Al contempo l'artista si identificava sempre più totalmente con le sue teorie e configurava anche il suo ambiente di vita e di lavoro secondo i parametri della sua visione, quasi con una identificazione totale di vita ed opera. ‘Scoppiato’ l'astrattismo sembra però quasi che l'evoluzione si sia come arrestata, e la mostra infatti presenta variazioni quasi identiche dello stesso schema di linee, spazi e colori, a parte l'evoluzione sostenuta dall'analisi ossessiva di minime variazioni.
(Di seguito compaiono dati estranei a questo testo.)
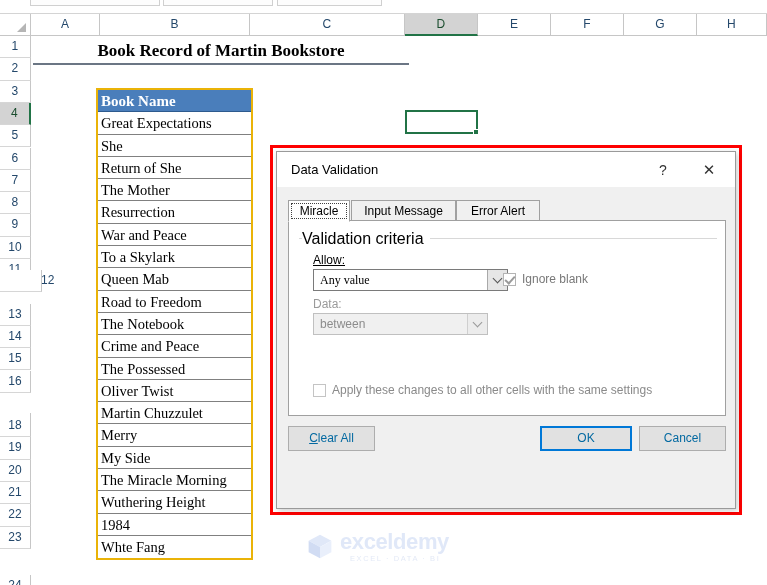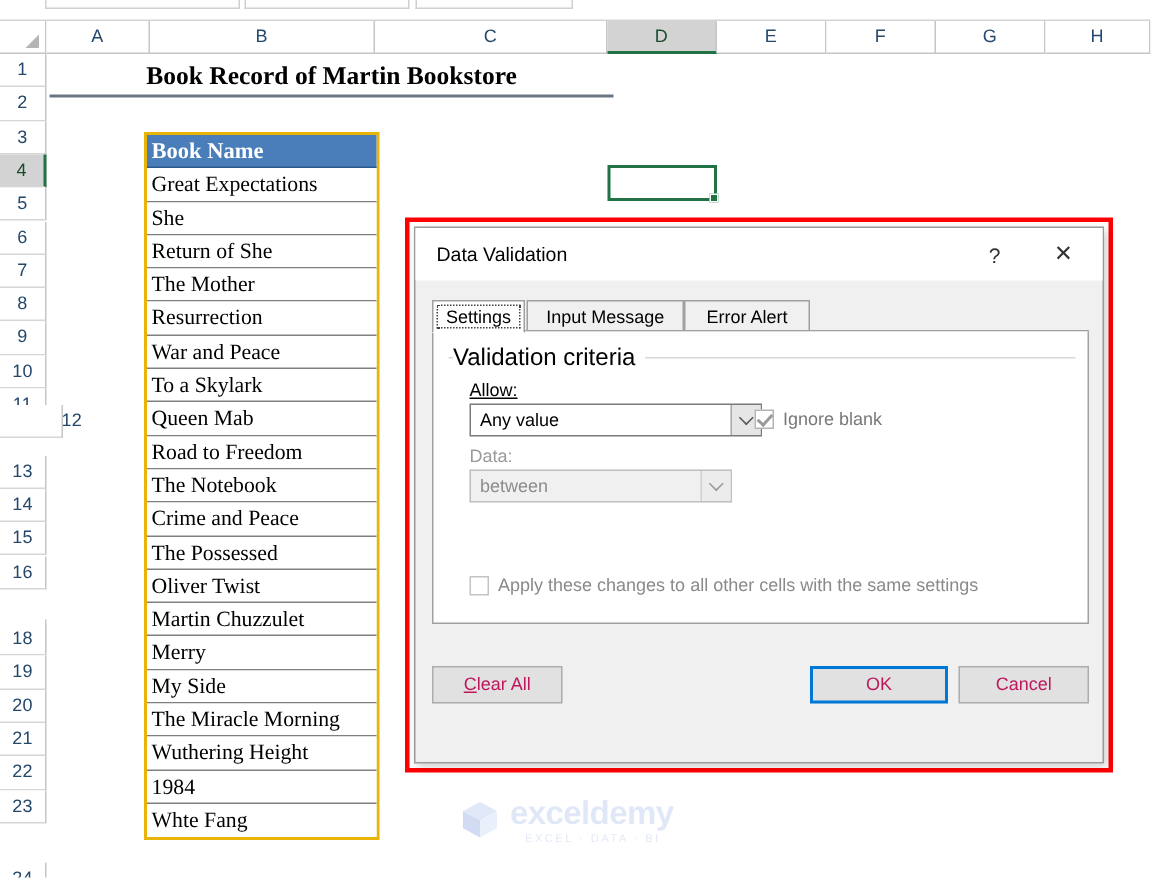--- a/index.html
+++ b/index.html
@@ -495,7 +495,7 @@
 
     <div class="tabstrip">
       <div class="tab active" style="left:0px; width:62px;">
-        <span>Settings</span>
+        <span>Miracle</span>
         <span class="tab-focus"></span>
       </div>
       <div class="tab" style="left:63px; width:105px;">

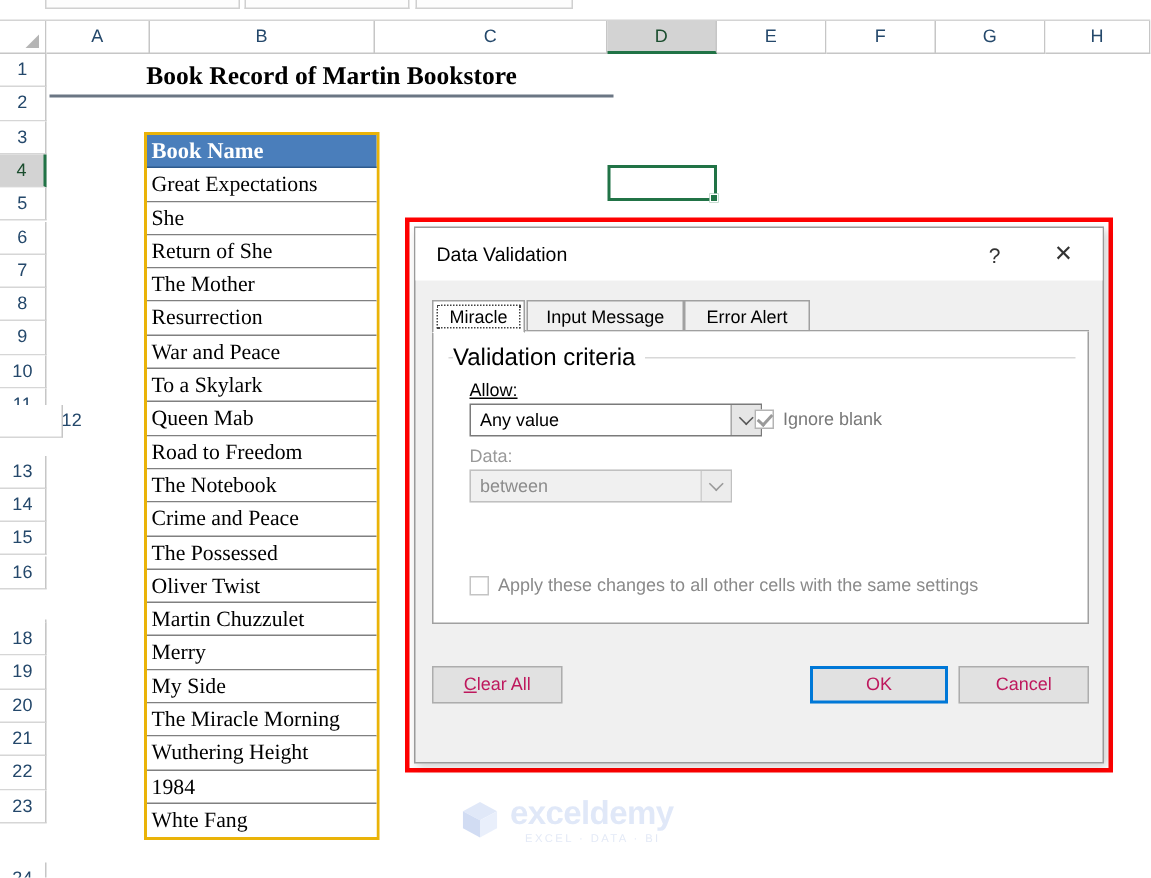--- a/index.html
+++ b/index.html
@@ -514,7 +514,7 @@
       <div class="fld-label" style="left:24px; top:32px;">
         <u>Allow:</u>
       </div>
-      <div class="combo" style="left:24px; top:48px; width:195px;">
+      <div class="combo" style="left:24px; top:48px; width:195px;font-family:Liberation Serif, serif;">
         <span>Any value</span>
         <span class="combo-btn">
           <span class="chev"></span>

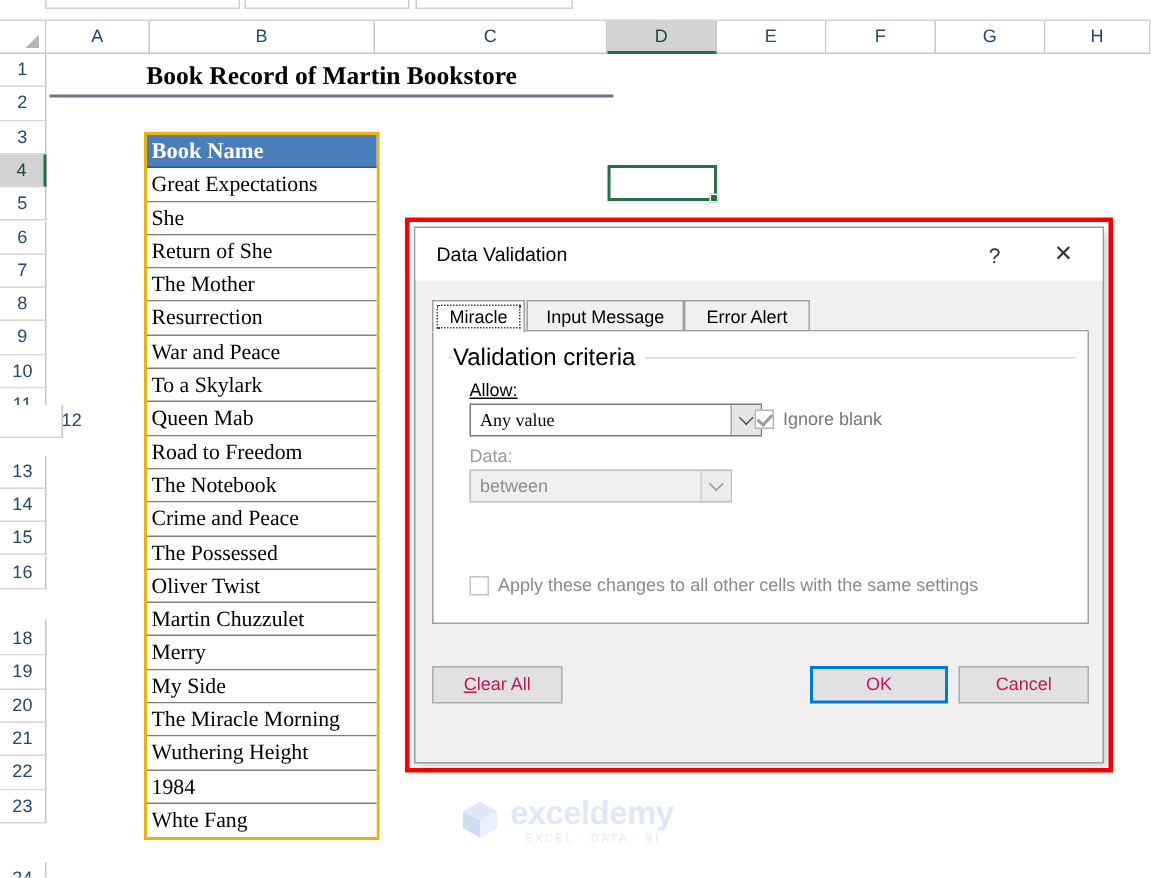--- a/index.html
+++ b/index.html
@@ -356,11 +356,10 @@
     background: #e1e1e1;
     border: 1px solid #adadad;
     font-size: 12px;
-    color: #be185d;
+    color: #0369a1;
     text-align: center;
     line-height: 23px;
     cursor: default;
-    margin-top: 18px;
   }
   .btn.focus {
     border: 2px solid #0078d7;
Per contro la vita personale sembra quasi solo 'ufficiale', legata alle riviste, rapporti personali vengono stretti e rotti per disaccordi artistici, non sembra esserci spazio per figure femminili e per una vita amorosa. Non è presente nella mostra, ma è noto il trittico della trasfigurazione del periodo simbolista legato alla teosofia (una bella immagine in questo link), forse unico in cui è rappresentato un nudo femminile, quasi intravisto attraverso veli semitrasparenti e vincolato a un significato simbolico che non ne toglie però completamente un fondo sensuale inquietante. Viene detto che Mondrian era estremamente timido, a disagio con le donne, arrossiva facilmente.
Il ventennio viene bruscamente interrotto dal peggiorare della situazione politica in Europa con i venti di guerra che vengono dalla germania nazista. Mondrian, ormai circondato di estimatori, si sposta da Parigi a Londra e poi a New York, portando ogni volta con sé tutto l'armamentario e gli arredamenti cui è ossessivamente vincolato.
A New York improvvisamente qualcosa sembra infiltrarsi nella rigida corazza: la musica jazz, il boogie-woogie, la vita newyorkese sembrano scardinare la costruzione in cui il pittore si era inscatolato. Non ci sono alla mostra, ma le ultime opere, intitolate appunto al Boogie-Woogie, (Broadway B-W e addirittura Victory B-W , visibili qui insieme ad altre opere) sembrano portare una primavera rivitalizzante di colori alle griglie Mondrianiane quasi preludendo a una rinascita (come se gli alberi scarnificati e ridotti a una grata di prigione improvvisamente si rivitalizzassero e si riempissero di fiori allegri), ma il nostro soccombe improvvisamente a una broncopolmonite nel 1944, pur in quell’America che pochissimo tempo dopo avrebbe diffuso la penicillina nel mondo.
Un destino amaro, quasi di un prigioniero che uscito all'aria fresca dal clima della prigione cui si era abituato, non può resistervi e muore tristemente davanti alla sua pur tardiva libertà riconquistata.

Ovviamente quest’interpretazione della vita e dell’opera di Piet Mondrian è basata solo su congetture personali stimolate dalla mostra e dalle pochissime notizie biografiche, alla maniera delle ‘patografie’ care a Freud e ai primi psicoanalisti e ora assolutamente fuori moda, ma mi è sembrato non sbagliato renderla pubblica.